Listed records:
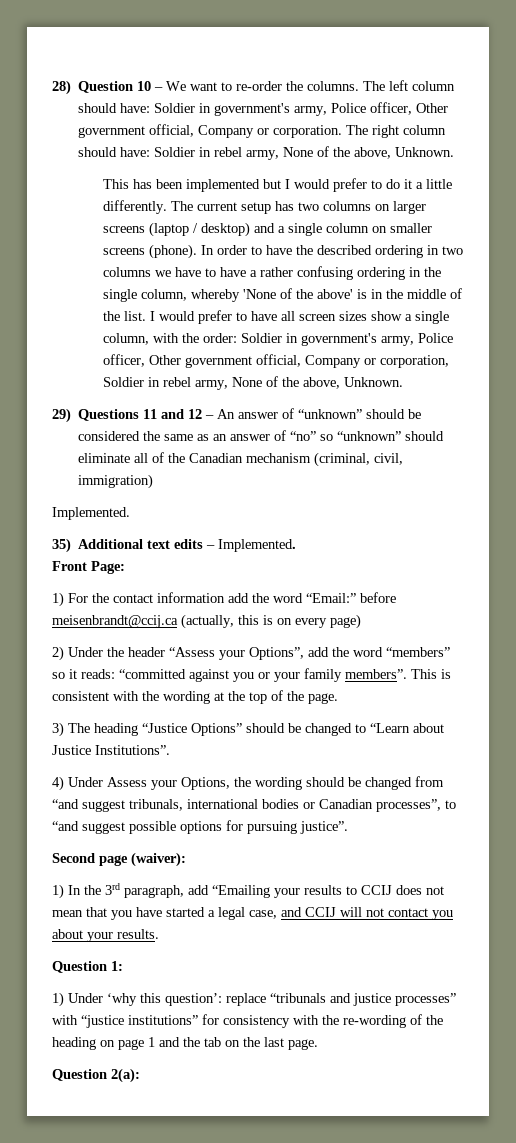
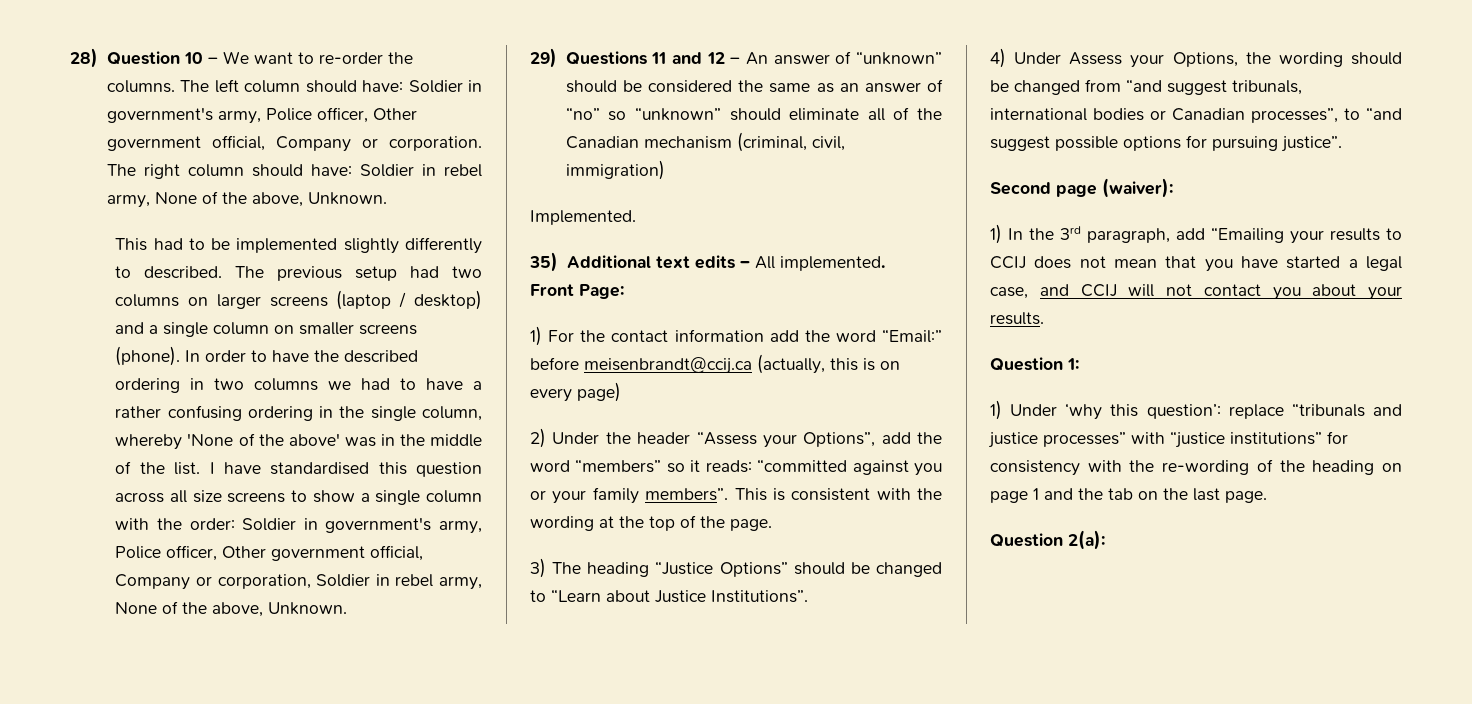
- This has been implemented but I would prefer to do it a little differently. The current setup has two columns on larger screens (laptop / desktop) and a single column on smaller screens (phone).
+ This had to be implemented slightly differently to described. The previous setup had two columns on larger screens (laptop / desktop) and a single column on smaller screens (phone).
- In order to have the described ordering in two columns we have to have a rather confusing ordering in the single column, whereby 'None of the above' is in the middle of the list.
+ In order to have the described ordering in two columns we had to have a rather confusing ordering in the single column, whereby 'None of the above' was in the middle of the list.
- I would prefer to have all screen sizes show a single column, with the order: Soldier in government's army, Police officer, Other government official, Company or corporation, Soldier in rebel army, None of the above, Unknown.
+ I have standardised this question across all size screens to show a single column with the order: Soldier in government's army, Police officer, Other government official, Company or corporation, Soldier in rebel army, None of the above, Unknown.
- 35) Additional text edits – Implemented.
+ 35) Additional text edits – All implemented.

Activity: Copy exactly. Start at the line containing "was in the middle of the list." and continue through the last line of the records.

Written solution:
+ In order to have the described ordering in two columns we had to have a rather confusing ordering in the single column, whereby 'None of the above' was in the middle of the list.
- I would prefer to have all screen sizes show a single column, with the order: Soldier in government's army, Police officer, Other government official, Company or corporation, Soldier in rebel army, None of the above, Unknown.
+ I have standardised this question across all size screens to show a single column with the order: Soldier in government's army, Police officer, Other government official, Company or corporation, Soldier in rebel army, None of the above, Unknown.
- 35) Additional text edits – Implemented.
+ 35) Additional text edits – All implemented.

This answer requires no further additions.